:: Material for this exercise ::
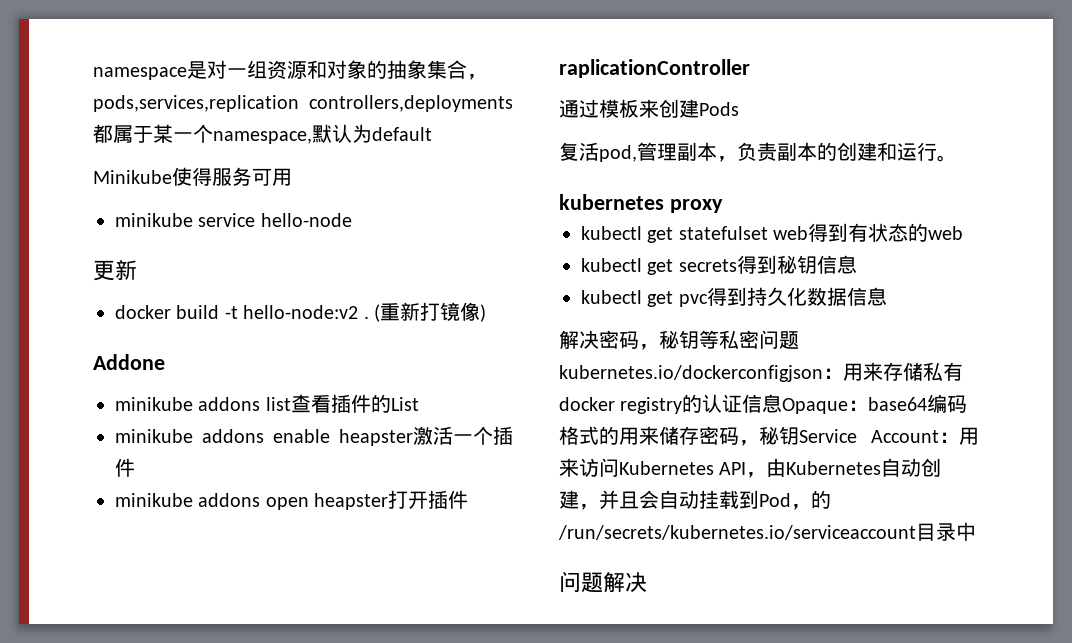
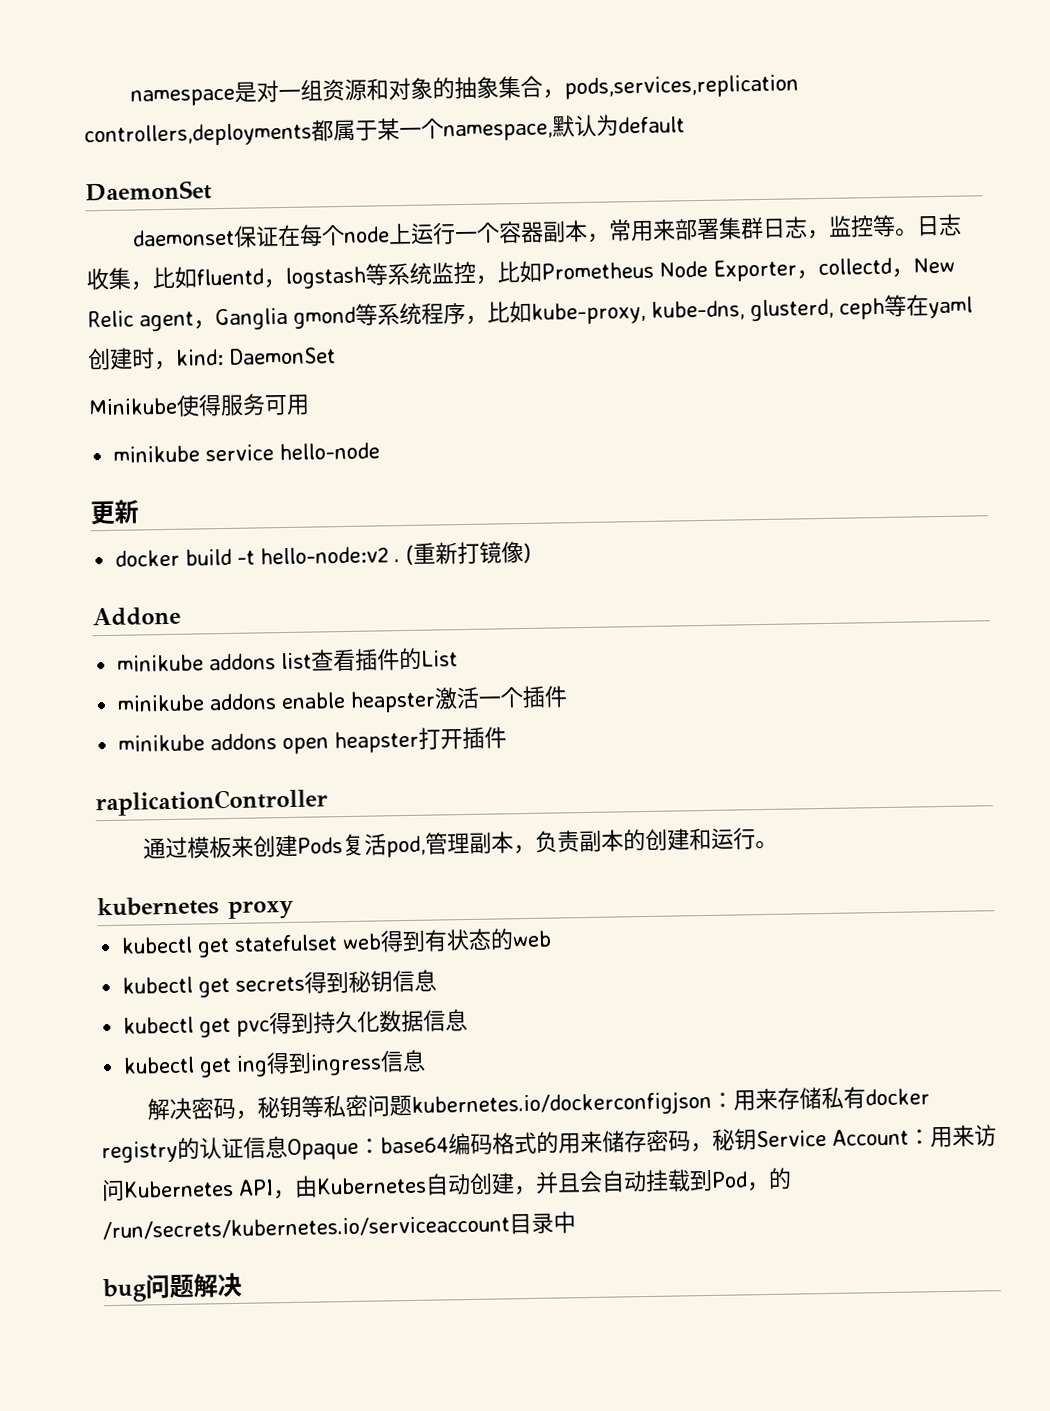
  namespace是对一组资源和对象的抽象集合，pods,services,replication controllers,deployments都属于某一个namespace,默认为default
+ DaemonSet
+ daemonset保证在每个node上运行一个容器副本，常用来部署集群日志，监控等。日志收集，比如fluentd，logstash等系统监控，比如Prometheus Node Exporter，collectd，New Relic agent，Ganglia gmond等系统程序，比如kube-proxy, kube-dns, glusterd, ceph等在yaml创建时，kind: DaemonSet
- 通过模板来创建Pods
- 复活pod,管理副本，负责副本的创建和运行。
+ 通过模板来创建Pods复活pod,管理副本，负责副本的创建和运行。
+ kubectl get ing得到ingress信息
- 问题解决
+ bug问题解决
:::
**Problem statement:** Print all the entries exactly as they appear, without the pictures.

**Answer for the task:**
  namespace是对一组资源和对象的抽象集合，pods,services,replication controllers,deployments都属于某一个namespace,默认为default
+ DaemonSet
+ daemonset保证在每个node上运行一个容器副本，常用来部署集群日志，监控等。日志收集，比如fluentd，logstash等系统监控，比如Prometheus Node Exporter，collectd，New Relic agent，Ganglia gmond等系统程序，比如kube-proxy, kube-dns, glusterd, ceph等在yaml创建时，kind: DaemonSet
- 通过模板来创建Pods
- 复活pod,管理副本，负责副本的创建和运行。
+ 通过模板来创建Pods复活pod,管理副本，负责副本的创建和运行。
+ kubectl get ing得到ingress信息
- 问题解决
+ bug问题解决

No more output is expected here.